Work order
Your copy should hold exactly the lines from the beginning of the listing below through the line with "- Here you can", without any pictures.
* * * *
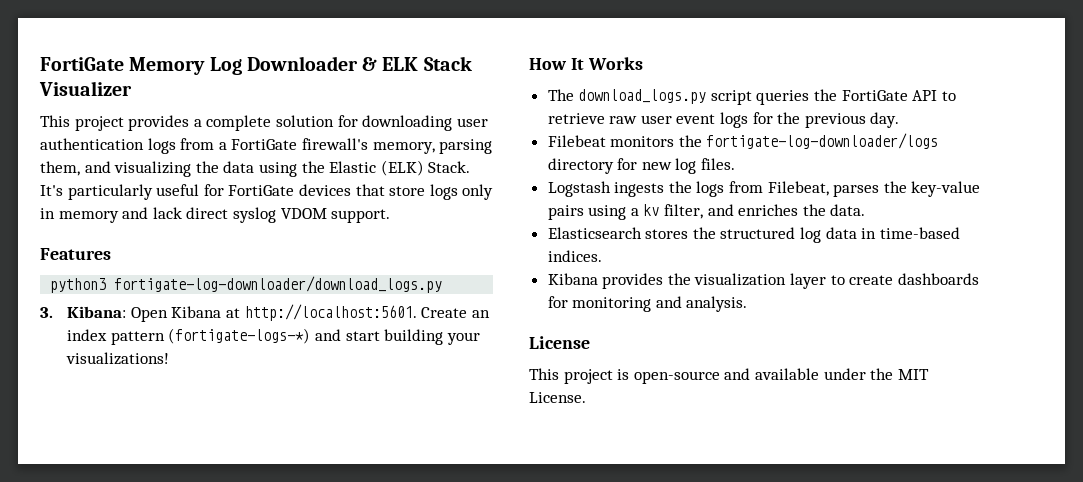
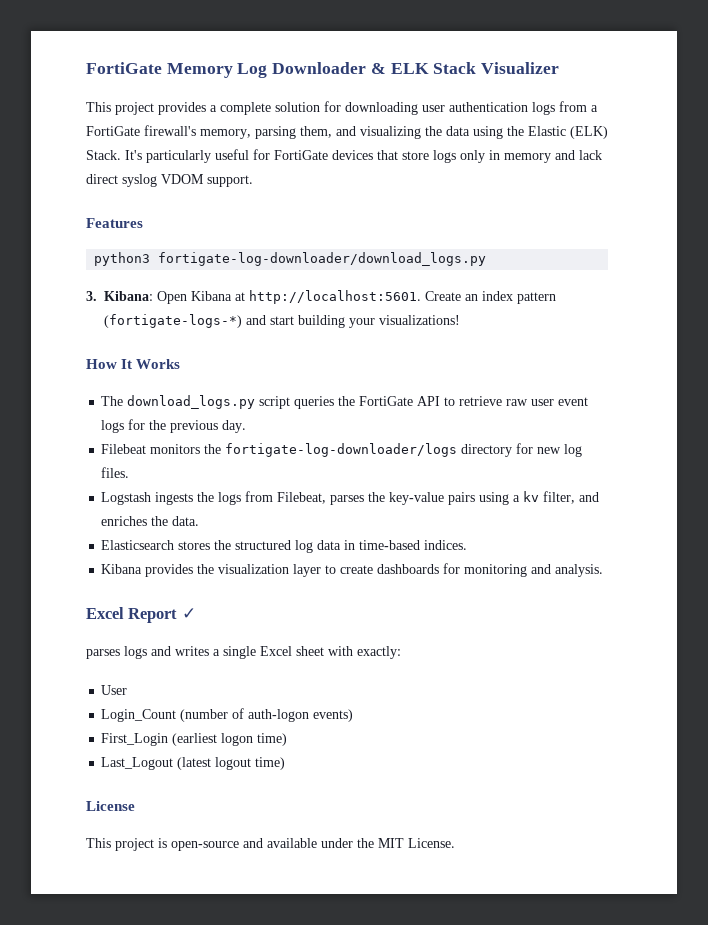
+ Excel Report ✓
+ parses logs and writes a single Excel sheet with exactly:
+ User
+ Login_Count (number of auth-logon events)
+ First_Login (earliest logon time)
+ Last_Logout (latest logout time)

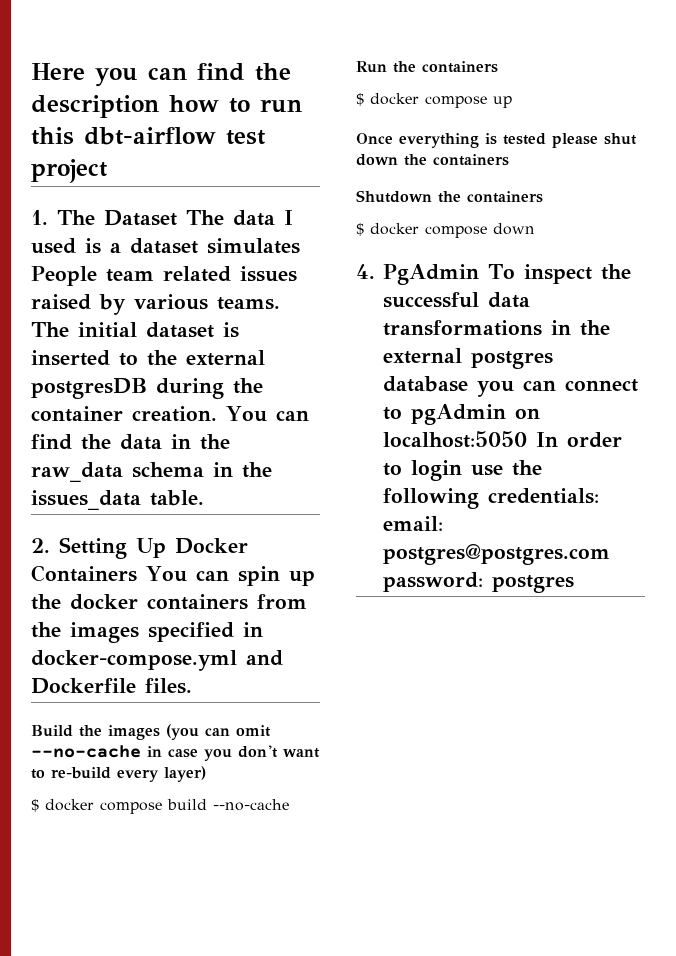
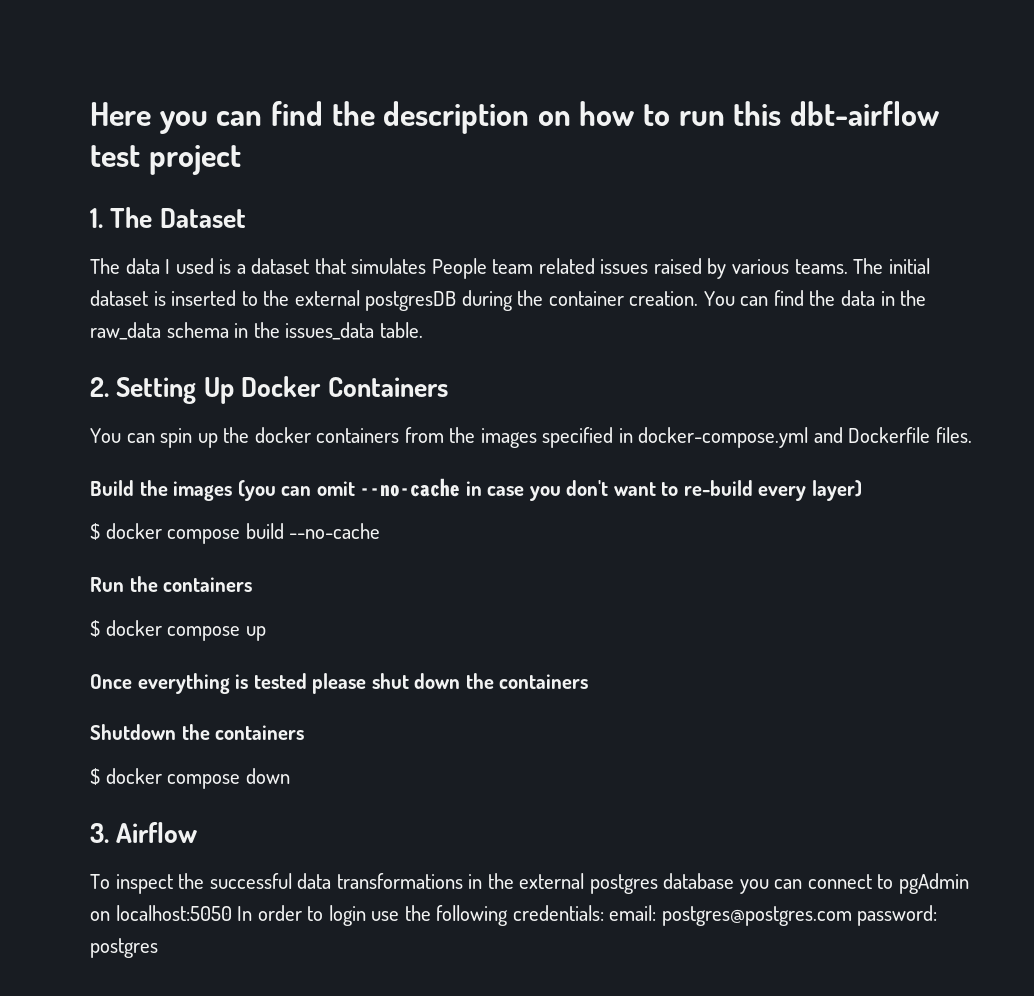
- Here you can find the description how to run this dbt-airflow test project
+ Here you can find the description on how to run this dbt-airflow test project
- 1. The Dataset The data I used is a dataset simulates People team related issues raised by various teams.
+ 1. The Dataset
+ The data I used is a dataset that simulates People team related issues raised by various teams.
- 2. Setting Up Docker Containers You can spin up the docker containers from the images specified in docker-compose.yml and Dockerfile files.
+ 2. Setting Up Docker Containers
+ You can spin up the docker containers from the images specified in docker-compose.yml and Dockerfile files.
- 4. PgAdmin To inspect the successful data transformations in the external postgres database you can connect to pgAdmin on localhost:5050 In order to login use the following credentials: email: postgres@postgres.com password: postgres
+ 3. Airflow
+ To inspect the successful data transformations in the external postgres database you can connect to pgAdmin on localhost:5050 In order to login use the following credentials: email: postgres@postgres.com password: postgres

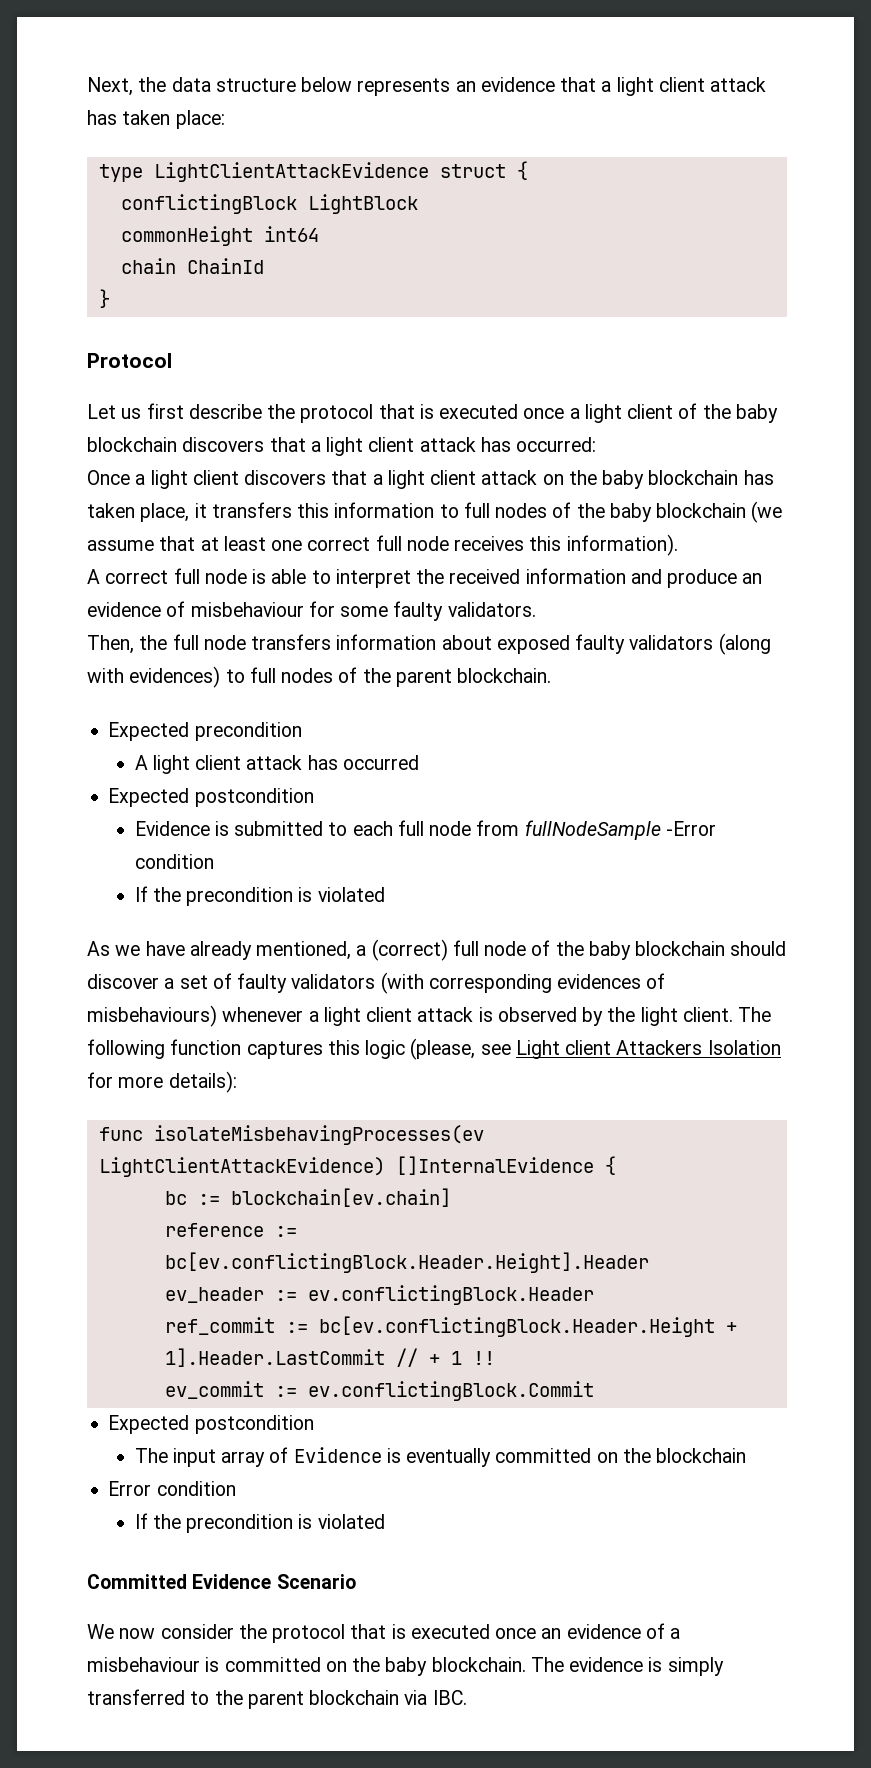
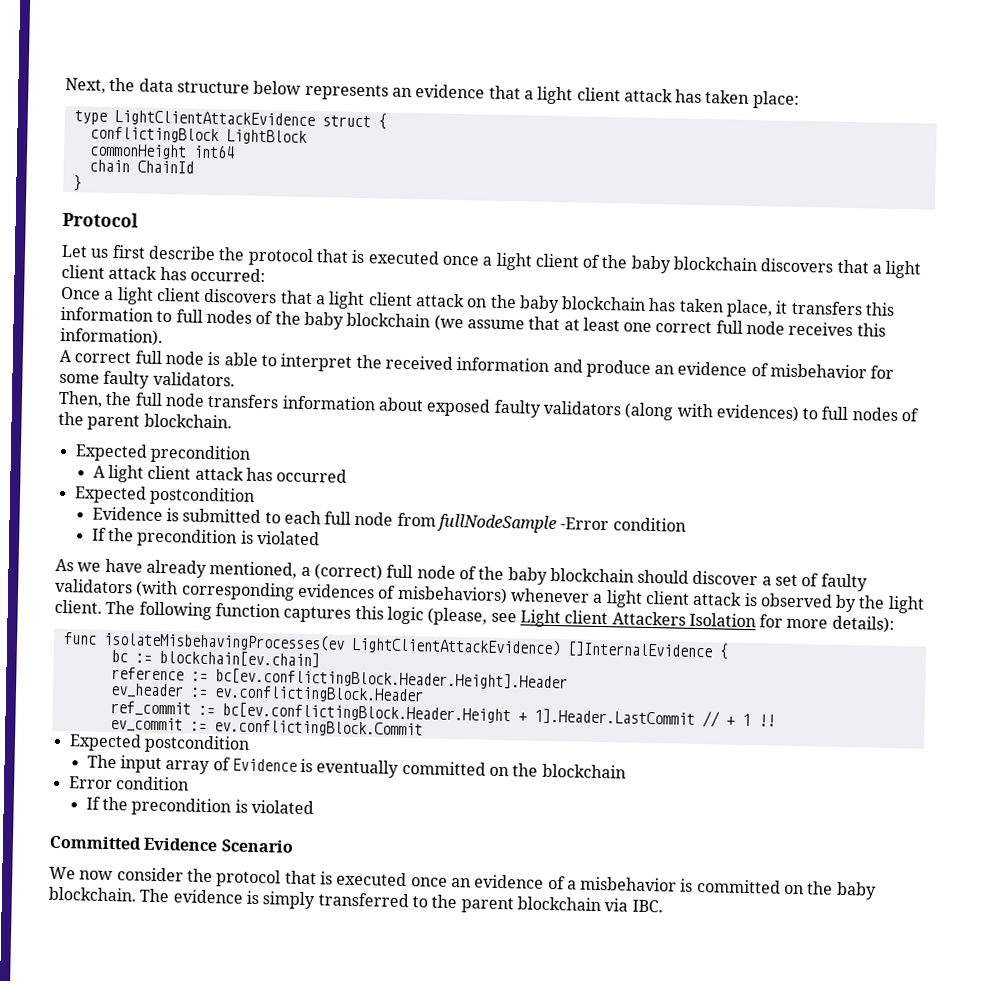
- A correct full node is able to interpret the received information and produce an evidence of misbehaviour for some faulty validators.
+ A correct full node is able to interpret the received information and produce an evidence of misbehavior for some faulty validators.
- As we have already mentioned, a (correct) full node of the baby blockchain should discover a set of faulty validators (with corresponding evidences of misbehaviours) whenever a light client attack is observed by the light client.
+ As we have already mentioned, a (correct) full node of the baby blockchain should discover a set of faulty validators (with corresponding evidences of misbehaviors) whenever a light client attack is observed by the light client.
- We now consider the protocol that is executed once an evidence of a misbehaviour is committed on the baby blockchain.
+ We now consider the protocol that is executed once an evidence of a misbehavior is committed on the baby blockchain.

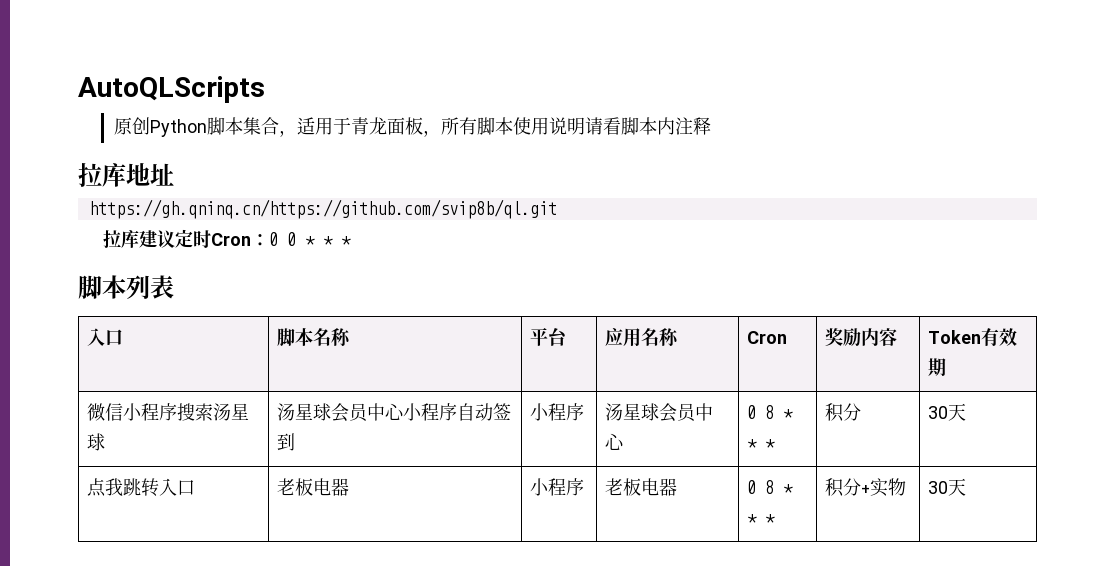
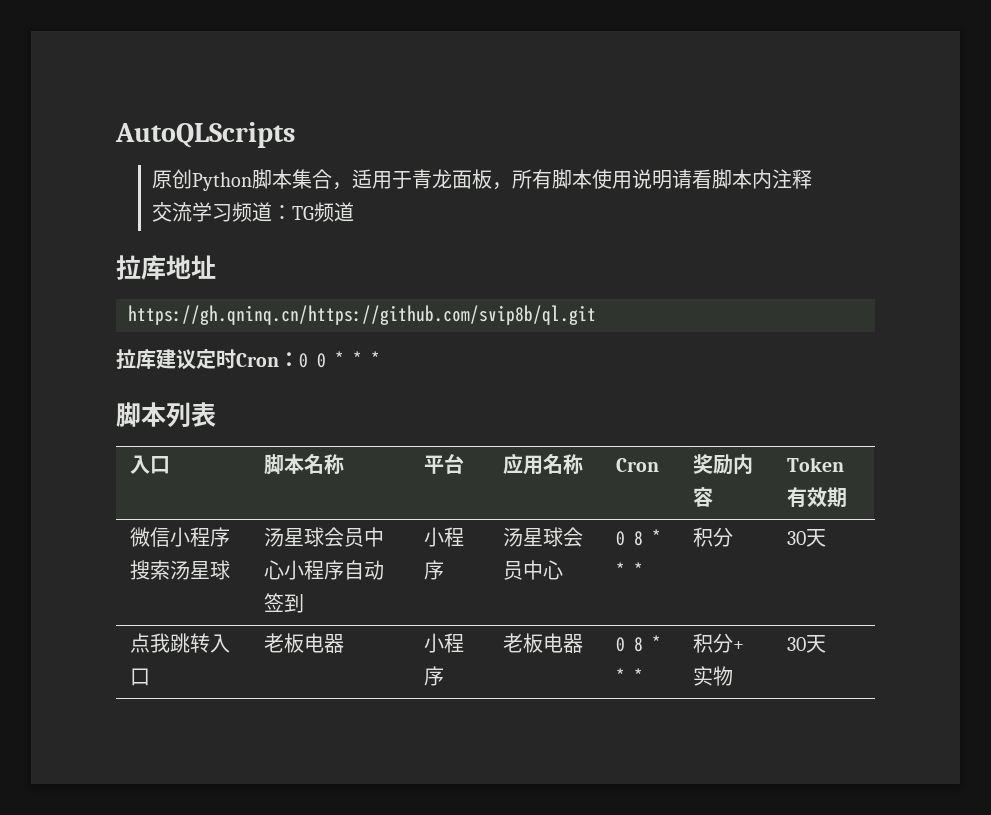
+ 交流学习频道：TG频道

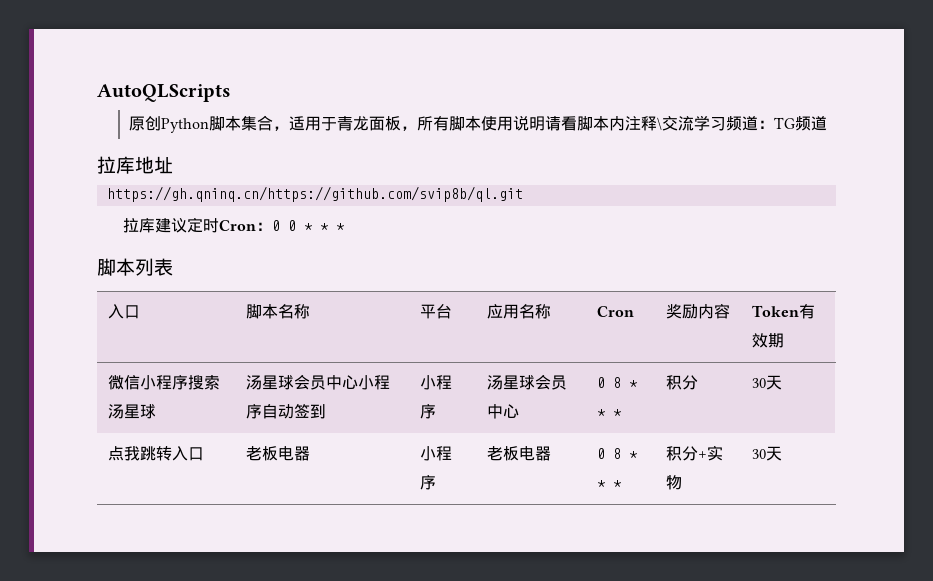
- 原创Python脚本集合，适用于青龙面板，所有脚本使用说明请看脚本内注释
- 交流学习频道：TG频道
+ 原创Python脚本集合，适用于青龙面板，所有脚本使用说明请看脚本内注释\交流学习频道：TG频道

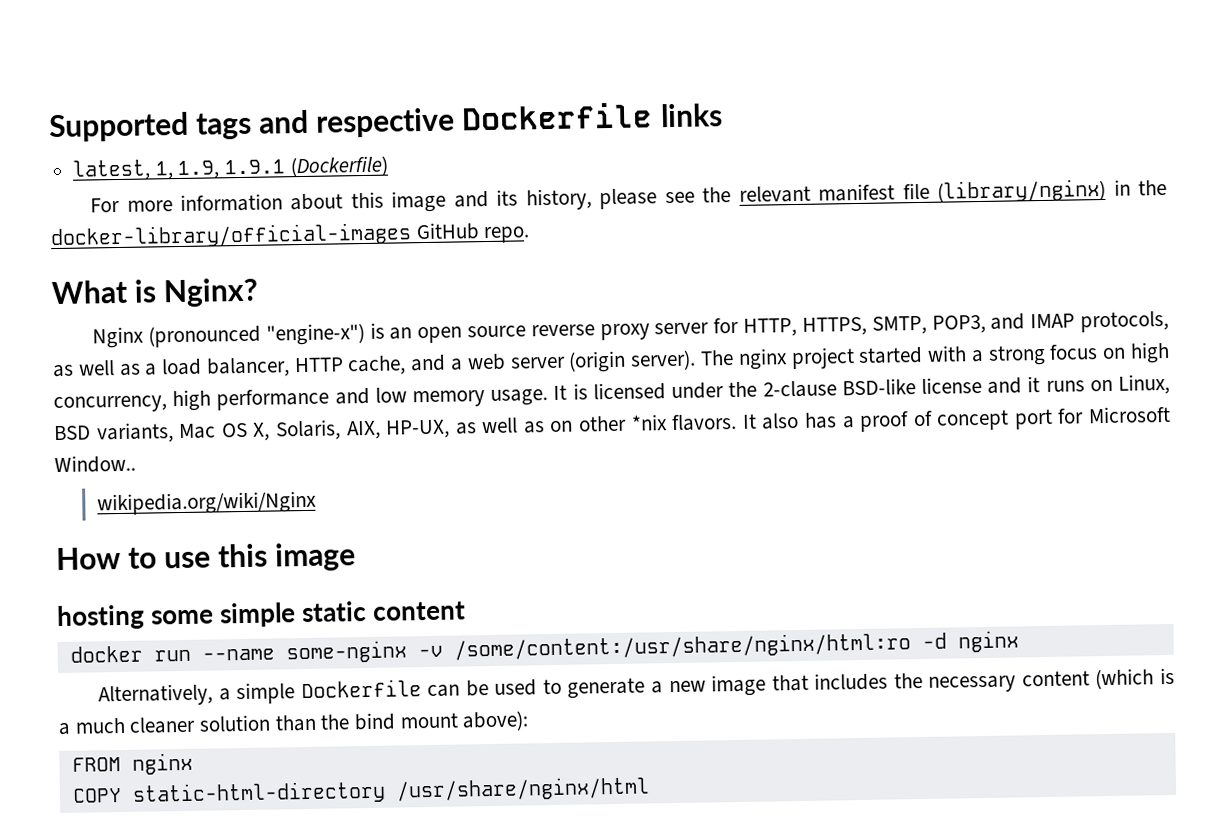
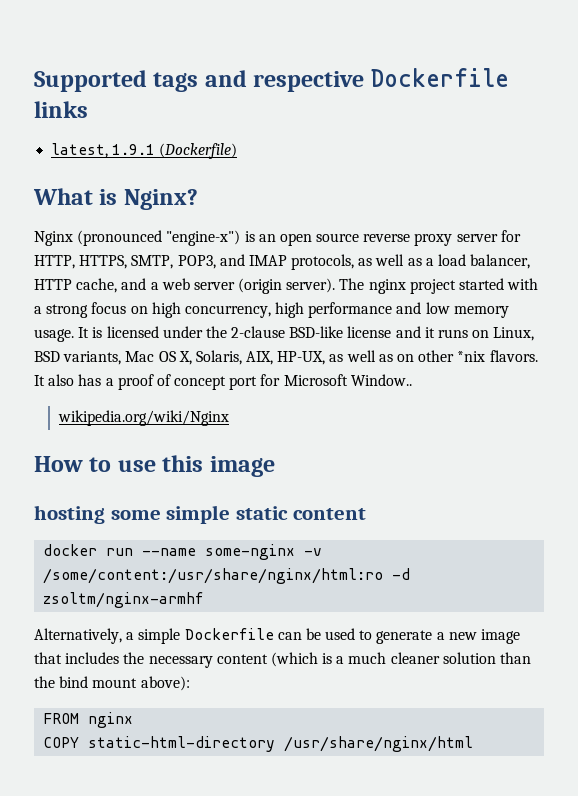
- latest, 1, 1.9, 1.9.1 (Dockerfile)
+ latest, 1.9.1 (Dockerfile)
- For more information about this image and its history, please see the relevant manifest file (library/nginx) in the docker-library/official-images GitHub repo.
- docker run --name some-nginx -v /some/content:/usr/share/nginx/html:ro -d nginx
+ docker run --name some-nginx -v /some/content:/usr/share/nginx/html:ro -d zsoltm/nginx-armhf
* * * *
Answer to this problem
+ Excel Report ✓
+ parses logs and writes a single Excel sheet with exactly:
+ User
+ Login_Count (number of auth-logon events)
+ First_Login (earliest logon time)
+ Last_Logout (latest logout time)

- Here you can find the description how to run this dbt-airflow test project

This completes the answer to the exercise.